System-on-a-chip (SoC) devices may include one or more central processors, one or more interconnects (or buses), one or more peripheral devices (or upstream devices), and one or more slave devices. Such SoC devices may further include a memory management unit (MMU) coupled to the processor and one or more system MMUs (SMMUs) coupled to the one or more peripheral devices. An SMMU provides address translation services for peripheral device traffic in much the same way that a processor's MMU translates addresses for processor memory accesses.
The main functions of an MMU include address translation, memory protection, and attribute control. Address translation is the translation of an input address to an output address. Translation information is stored in translation tables that the MMU references to perform address translation. An MMU can store completed translations in a translation cache to avoid accessing the translation tables the next time an input address to the same block of memory is received.

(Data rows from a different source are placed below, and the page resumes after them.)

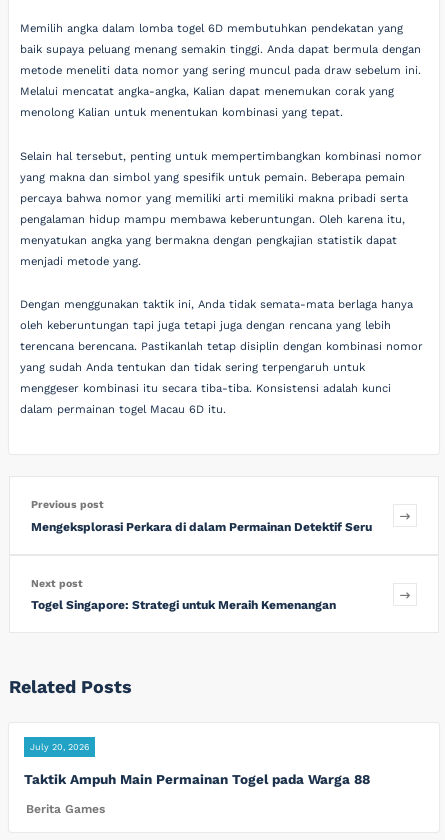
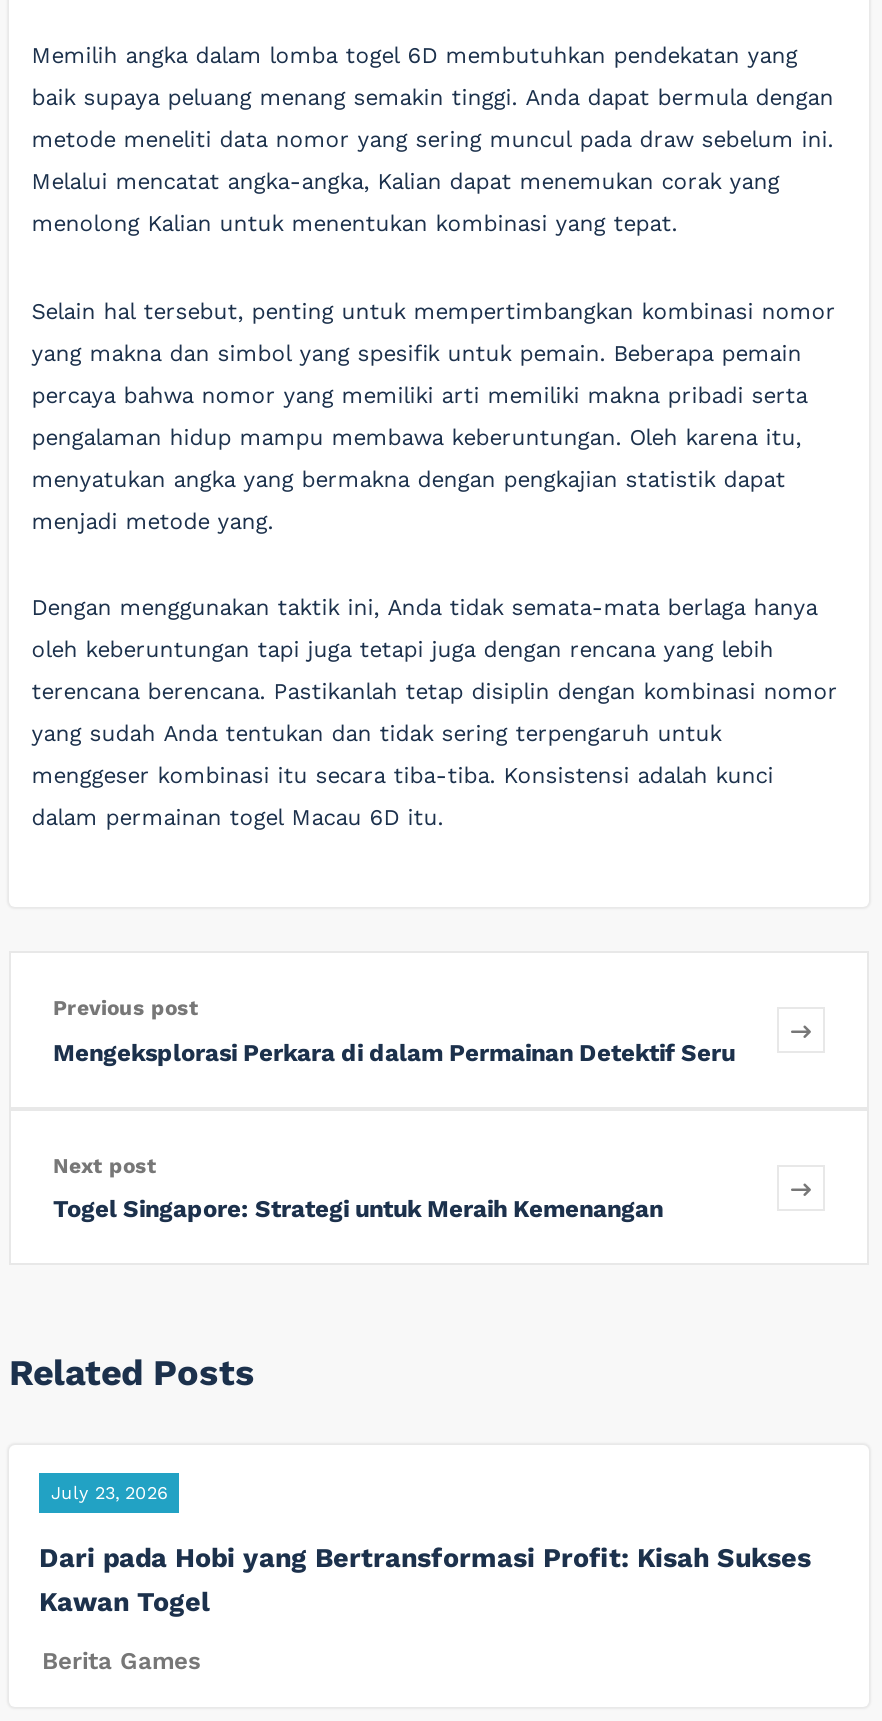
- July 20, 2026
+ July 23, 2026

- Taktik Ampuh Main Permainan Togel pada Warga 88
+ Dari pada Hobi yang Bertransformasi Profit: Kisah Sukses
+ Kawan Togel
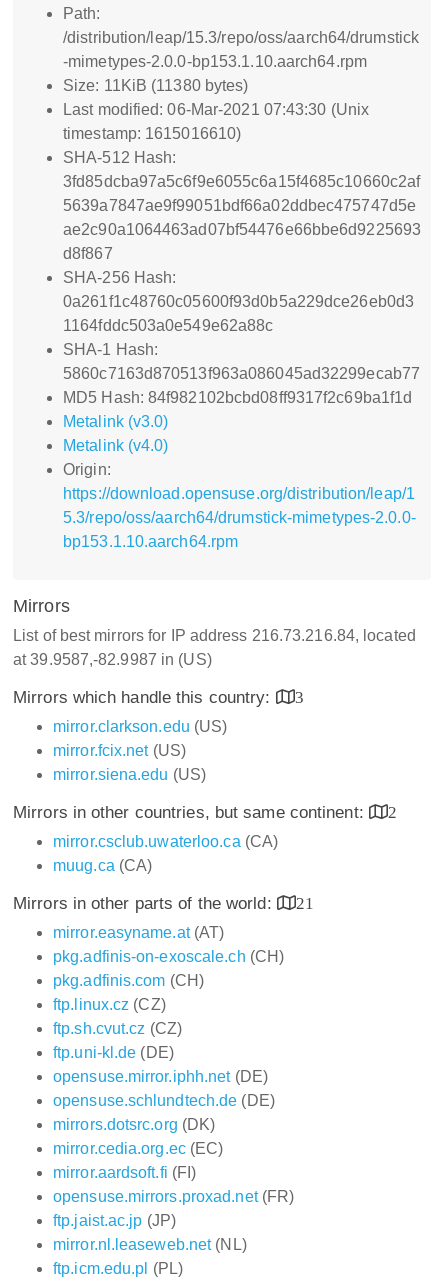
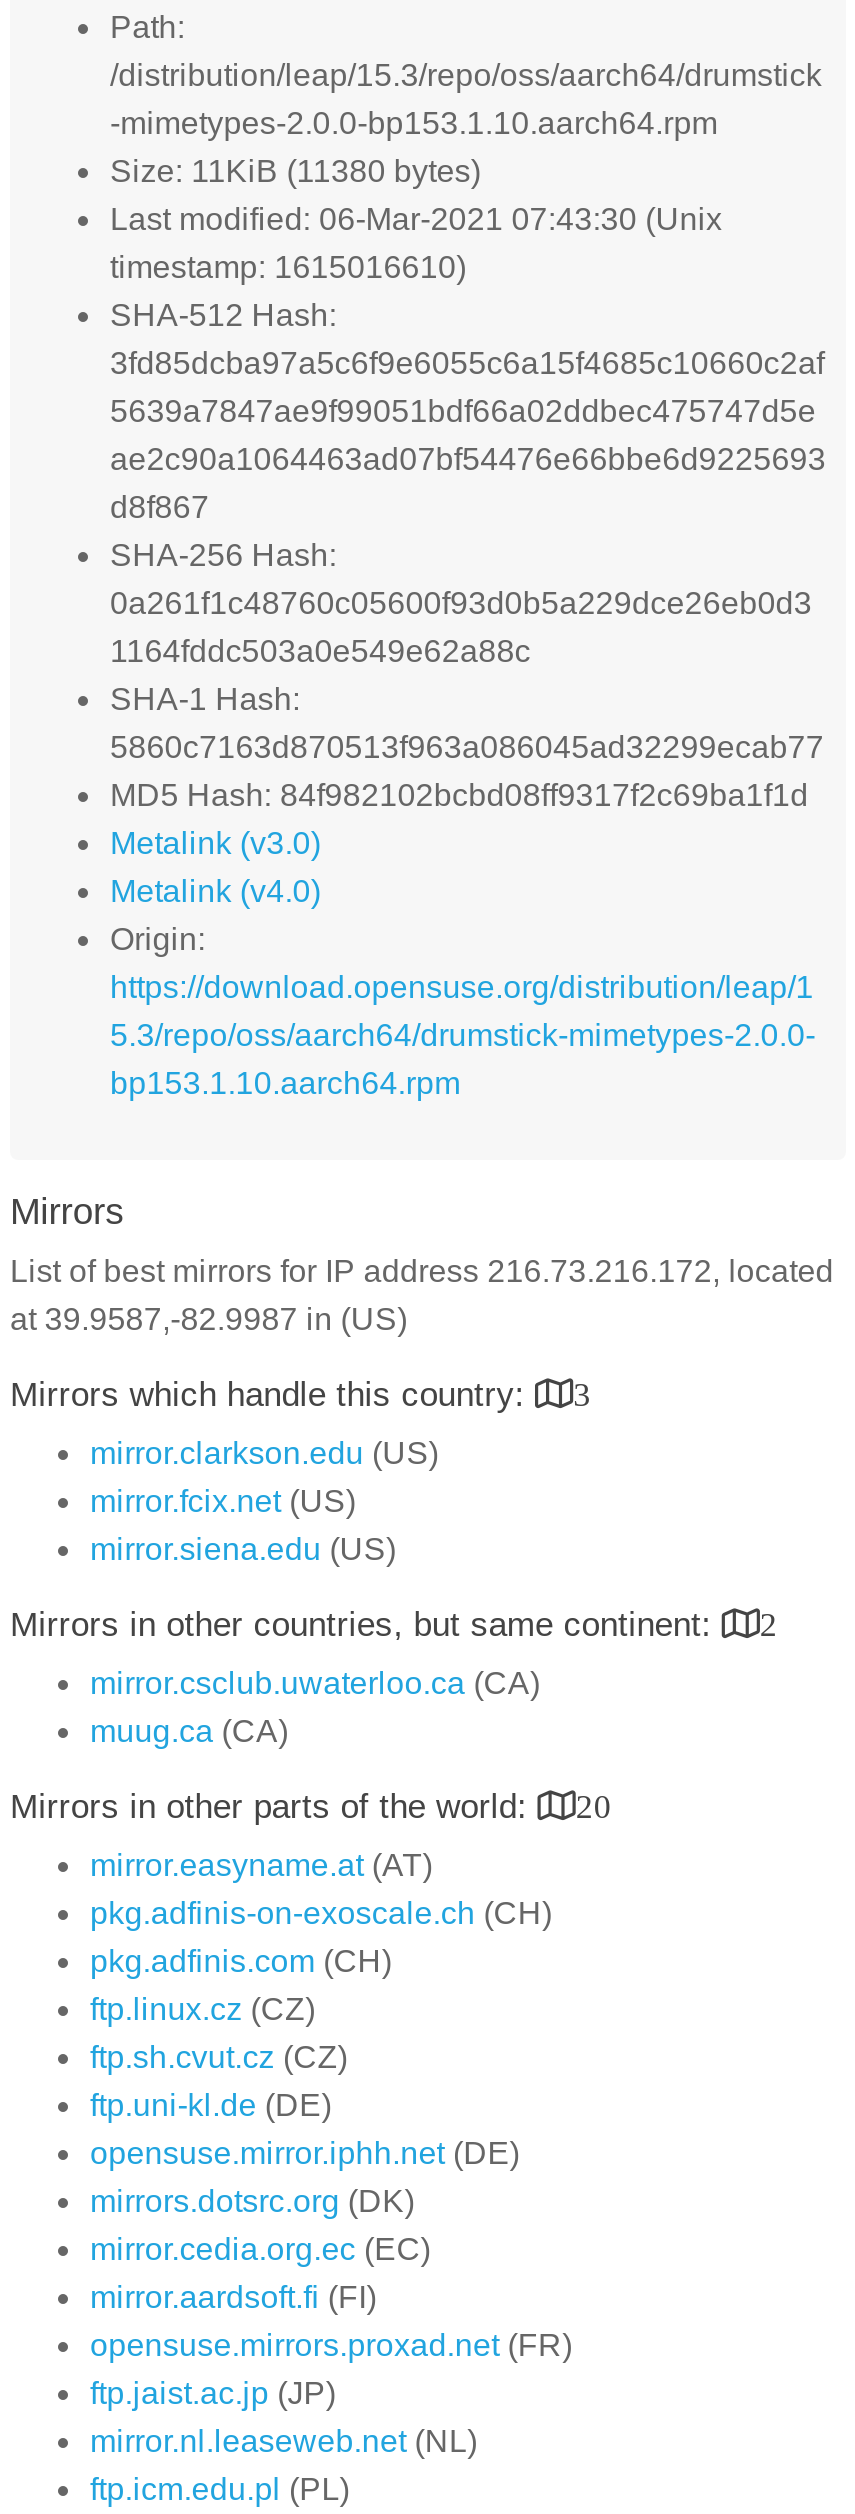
- List of best mirrors for IP address 216.73.216.84, located
+ List of best mirrors for IP address 216.73.216.172, located

- Mirrors in other parts of the world: 21
+ Mirrors in other parts of the world: 20

- opensuse.schlundtech.de (DE)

Demand misses in the MMU translation cache negatively impact system performance and system costs by causing, for example, increased memory latency (delays), reduced bandwidth utilization, and increased buffering to hide the delays. Present solutions to minimize the number of such demand misses include attempting to “predict” what translations are required in the future and put them in the translation cache. Specifically, these solutions predict that previously used and nearby translations will be required in the future. In order for such prediction schemes to perform well a high degree of temporal/spatial locality is required. In cases where there is limited spatial/temporal locality, the predictions are often incorrect and as a result the prediction schemes perform poorly.